Leaving every picture out, repeat all of the entries below exactly.

**Extracted entries**
>>>

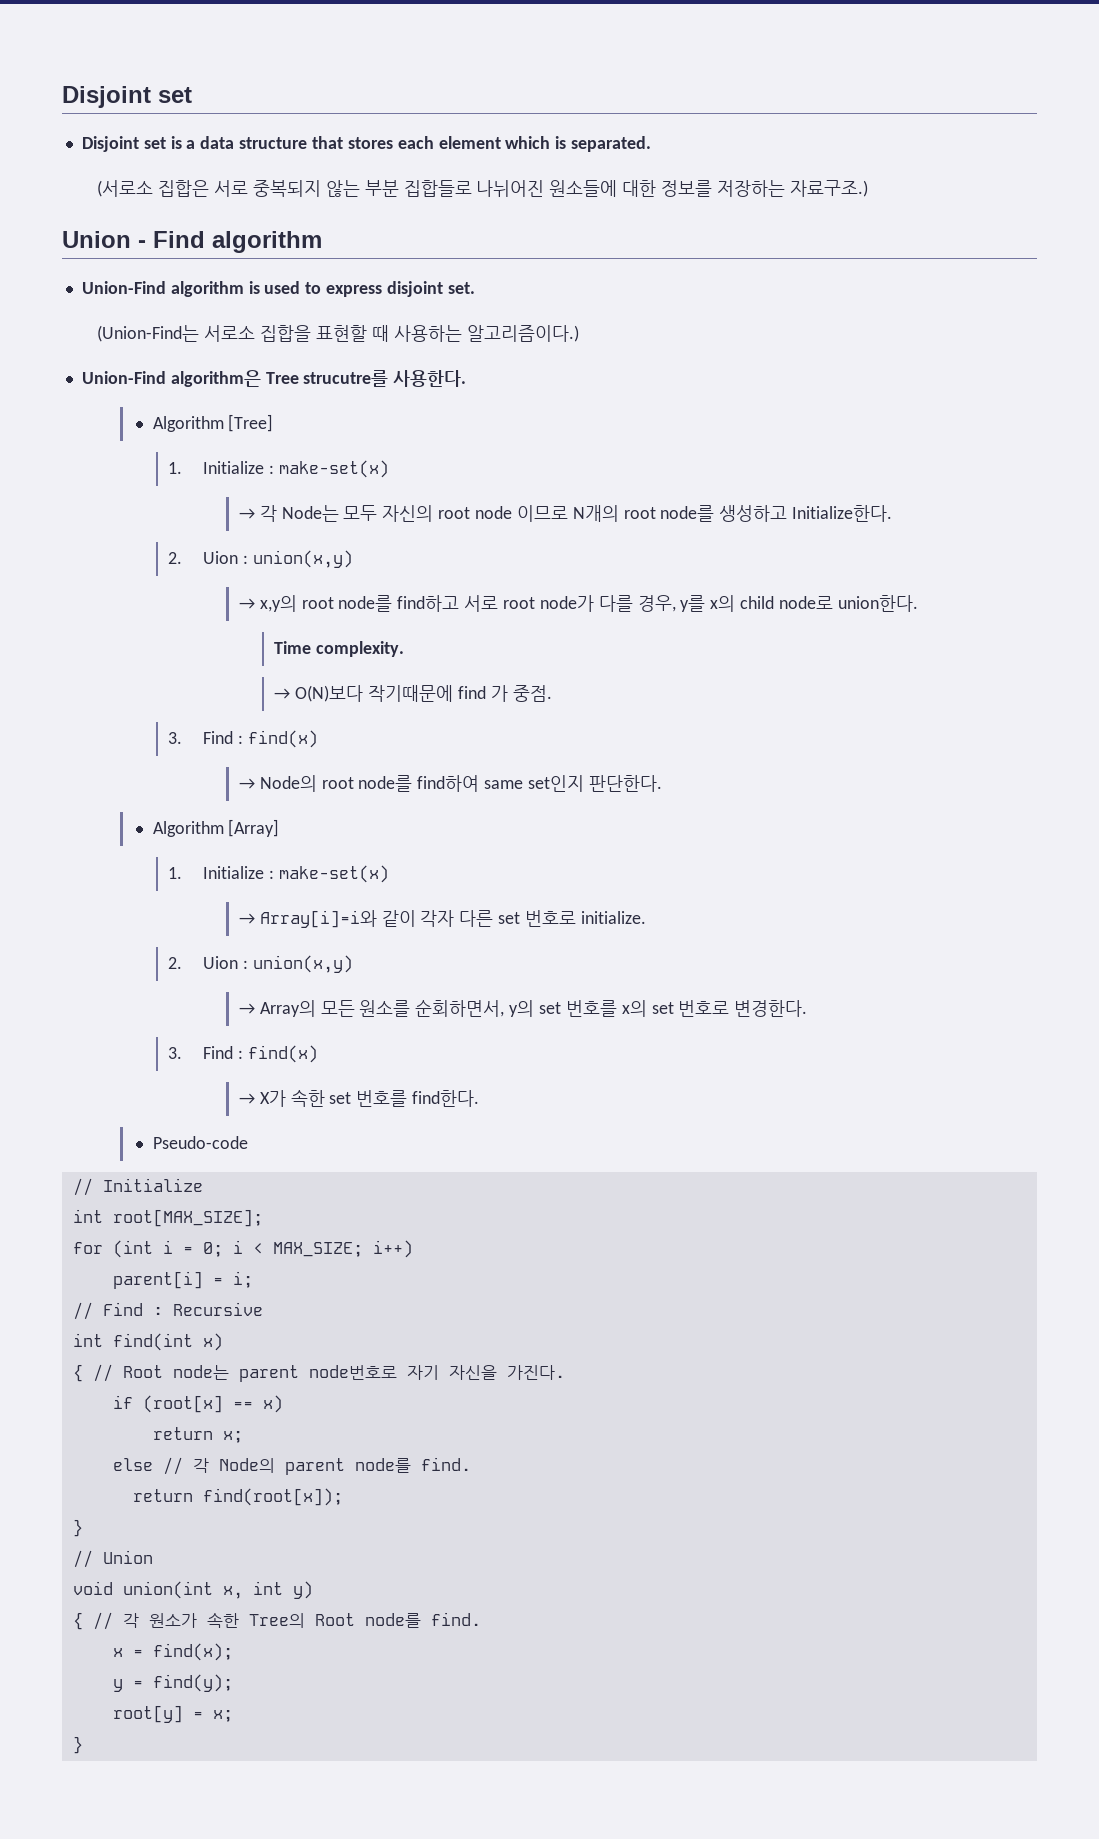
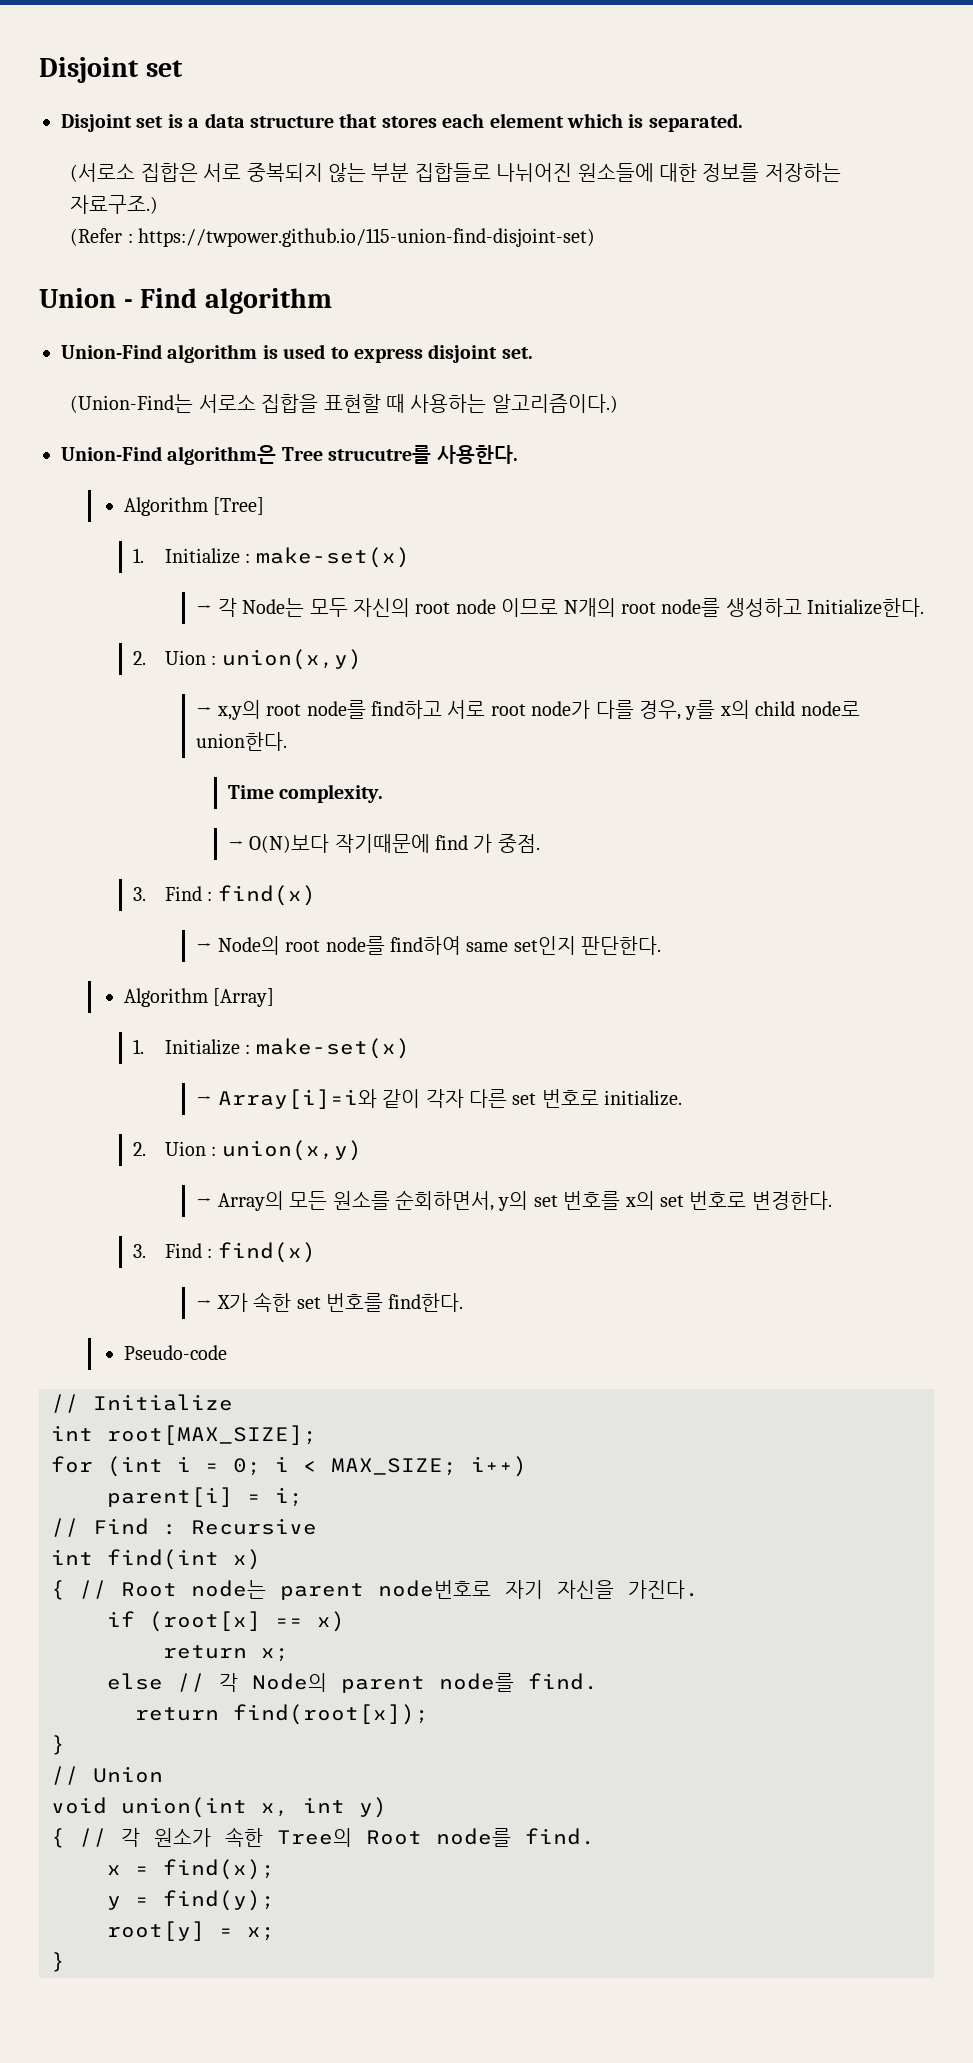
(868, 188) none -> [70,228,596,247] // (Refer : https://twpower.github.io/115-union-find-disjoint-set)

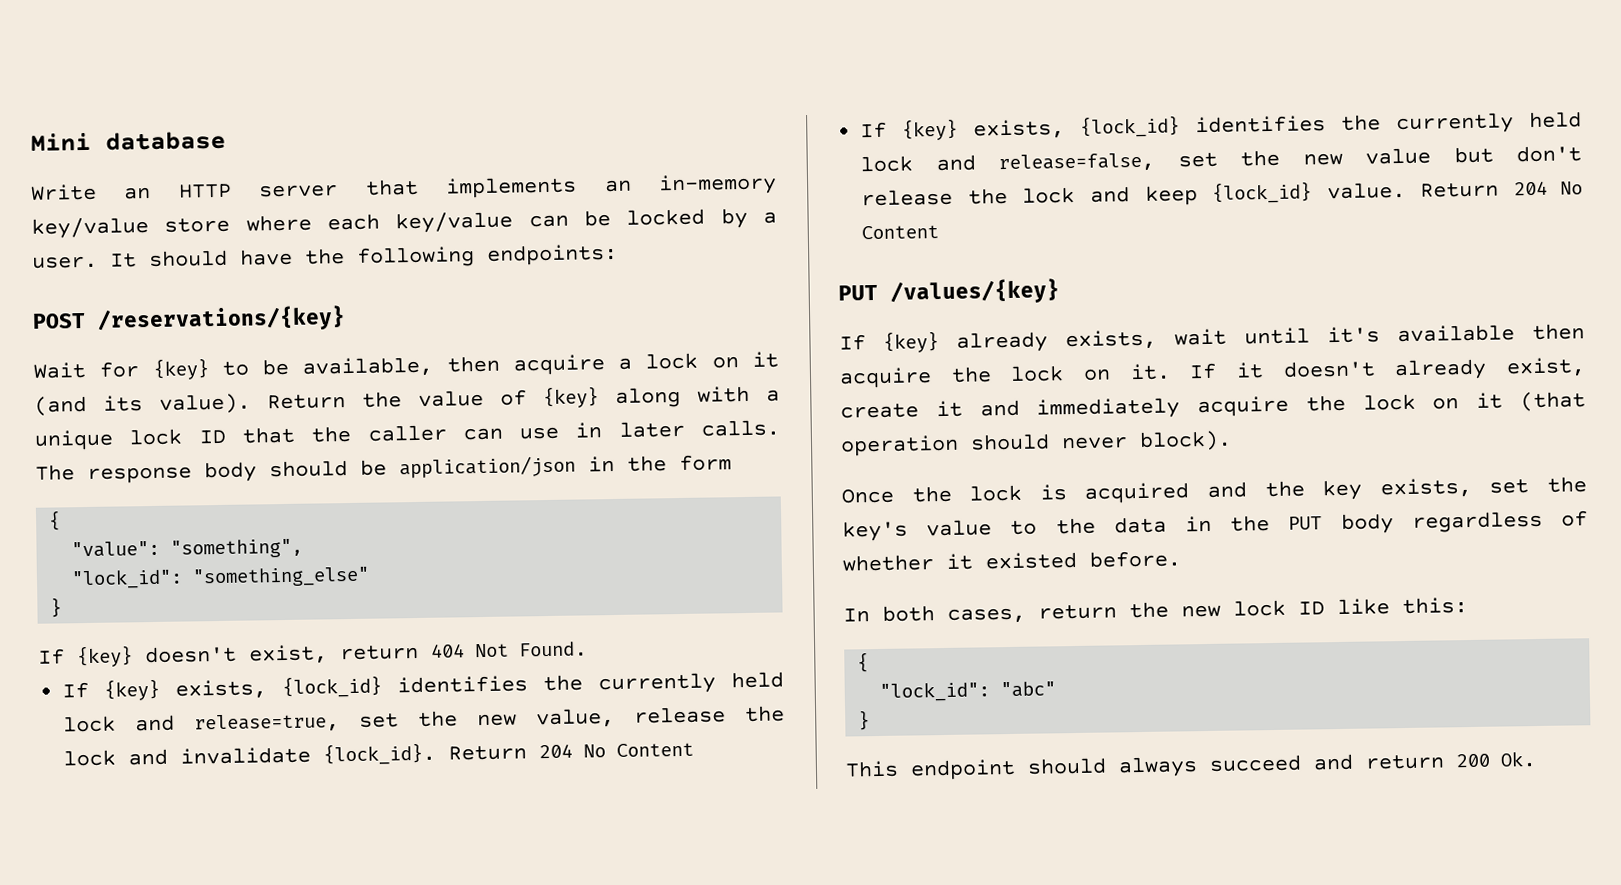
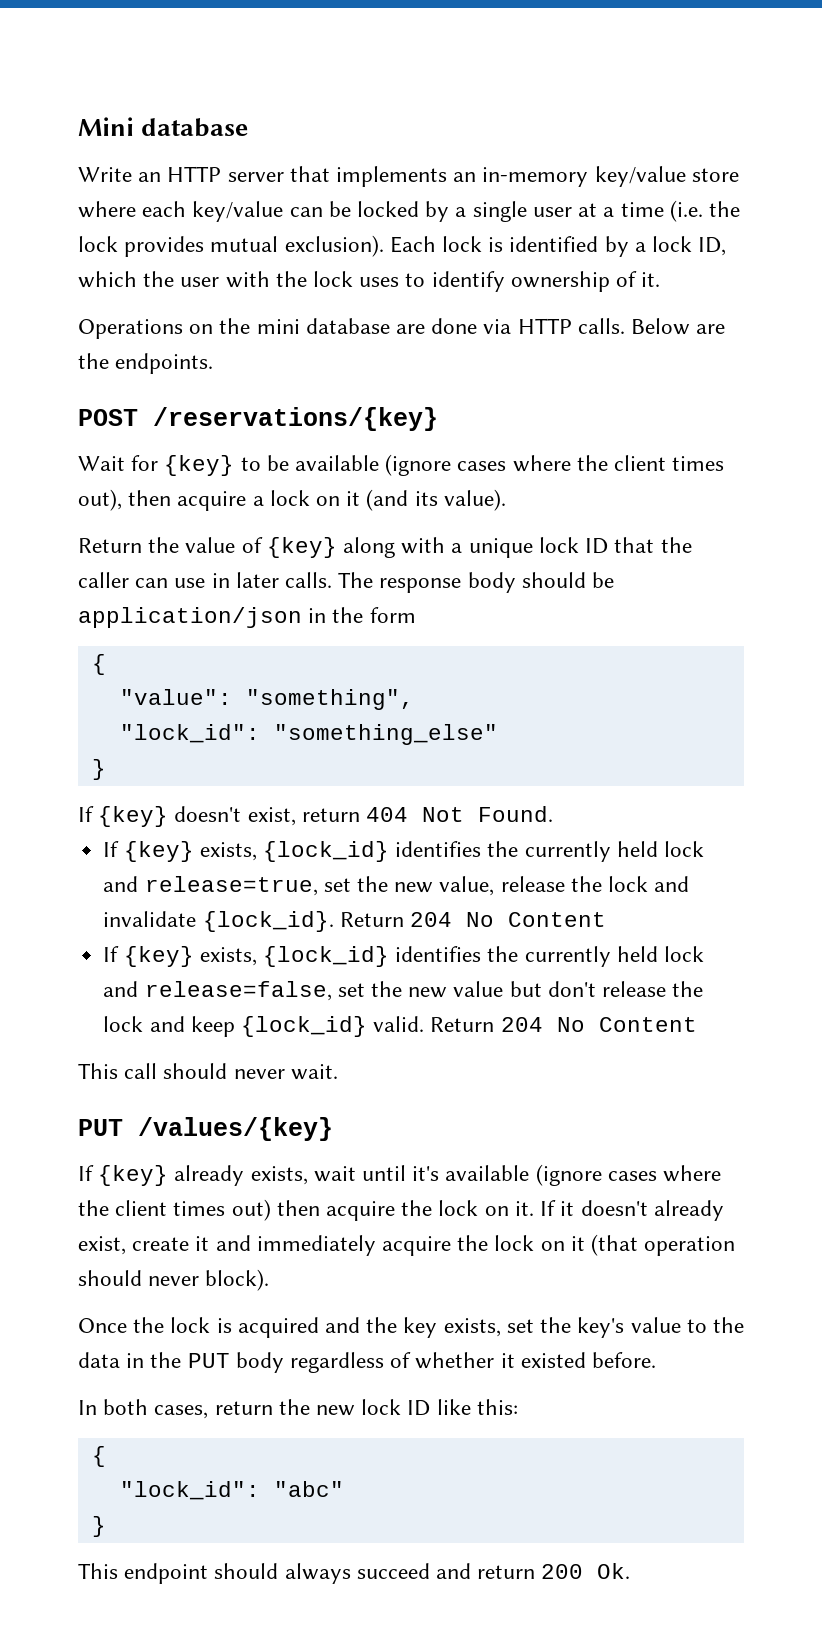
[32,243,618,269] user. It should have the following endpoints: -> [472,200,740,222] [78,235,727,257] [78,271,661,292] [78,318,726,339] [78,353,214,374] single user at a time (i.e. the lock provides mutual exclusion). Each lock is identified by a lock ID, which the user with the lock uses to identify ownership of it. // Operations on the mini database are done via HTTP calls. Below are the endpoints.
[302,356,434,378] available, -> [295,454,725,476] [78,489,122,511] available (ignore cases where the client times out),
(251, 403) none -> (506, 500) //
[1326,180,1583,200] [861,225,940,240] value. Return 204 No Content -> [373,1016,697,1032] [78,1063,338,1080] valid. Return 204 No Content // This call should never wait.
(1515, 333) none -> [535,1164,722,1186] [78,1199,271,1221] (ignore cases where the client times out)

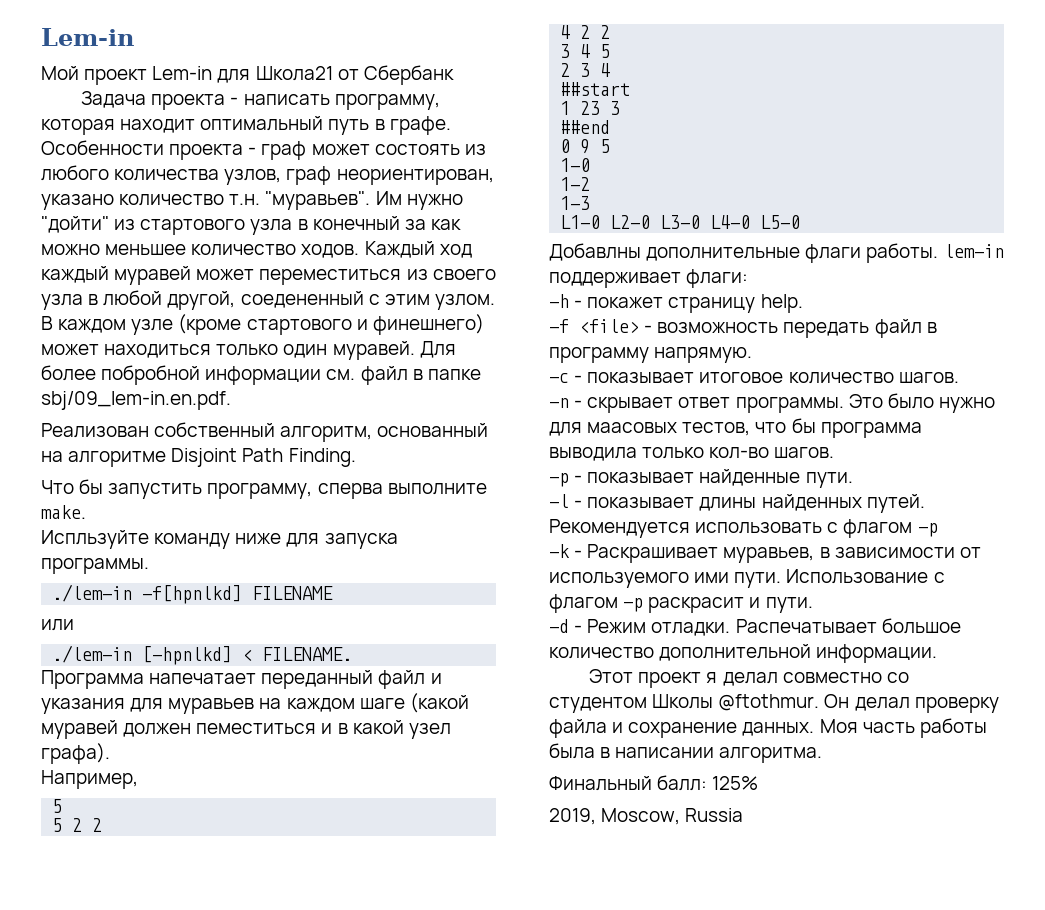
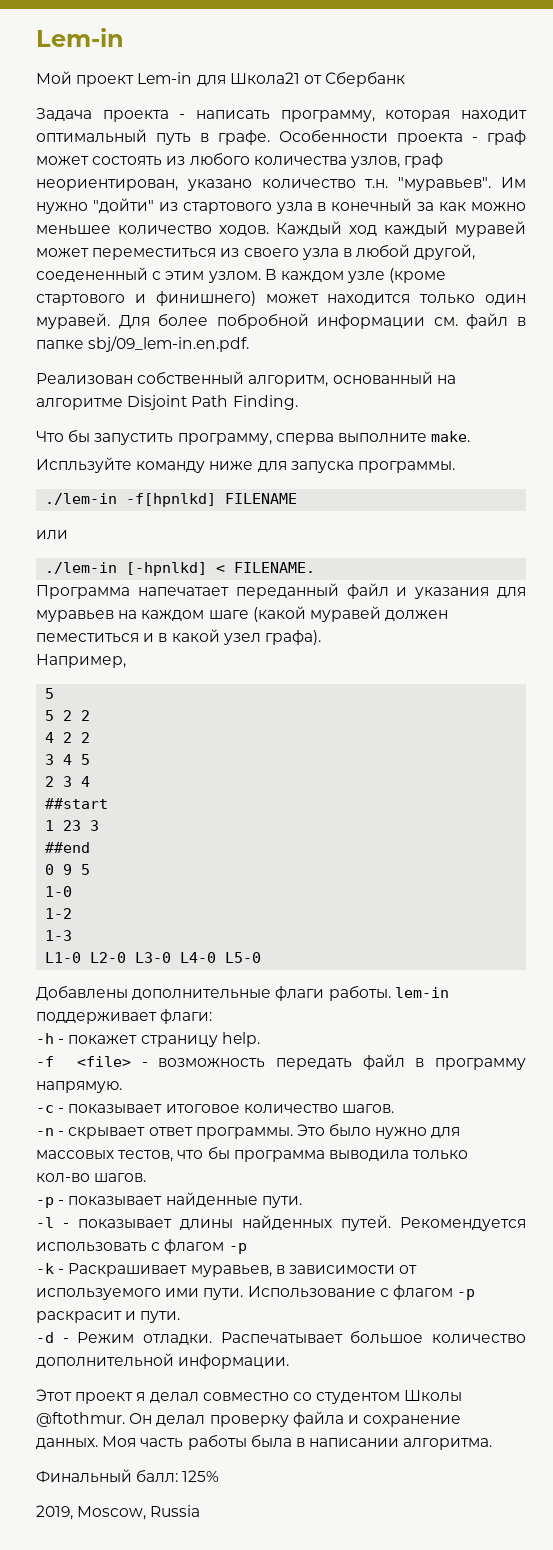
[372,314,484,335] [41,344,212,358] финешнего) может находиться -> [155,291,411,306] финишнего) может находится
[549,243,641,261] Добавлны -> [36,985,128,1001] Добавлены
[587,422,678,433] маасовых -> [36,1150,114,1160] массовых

<<<

**Exercise answer**
(868, 188) none -> [70,228,596,247] // (Refer : https://twpower.github.io/115-union-find-disjoint-set)

[32,243,618,269] user. It should have the following endpoints: -> [472,200,740,222] [78,235,727,257] [78,271,661,292] [78,318,726,339] [78,353,214,374] single user at a time (i.e. the lock provides mutual exclusion). Each lock is identified by a lock ID, which the user with the lock uses to identify ownership of it. // Operations on the mini database are done via HTTP calls. Below are the endpoints.
[302,356,434,378] available, -> [295,454,725,476] [78,489,122,511] available (ignore cases where the client times out),
(251, 403) none -> (506, 500) //
[1326,180,1583,200] [861,225,940,240] value. Return 204 No Content -> [373,1016,697,1032] [78,1063,338,1080] valid. Return 204 No Content // This call should never wait.
(1515, 333) none -> [535,1164,722,1186] [78,1199,271,1221] (ignore cases where the client times out)

[372,314,484,335] [41,344,212,358] финешнего) может находиться -> [155,291,411,306] финишнего) может находится
[549,243,641,261] Добавлны -> [36,985,128,1001] Добавлены
[587,422,678,433] маасовых -> [36,1150,114,1160] массовых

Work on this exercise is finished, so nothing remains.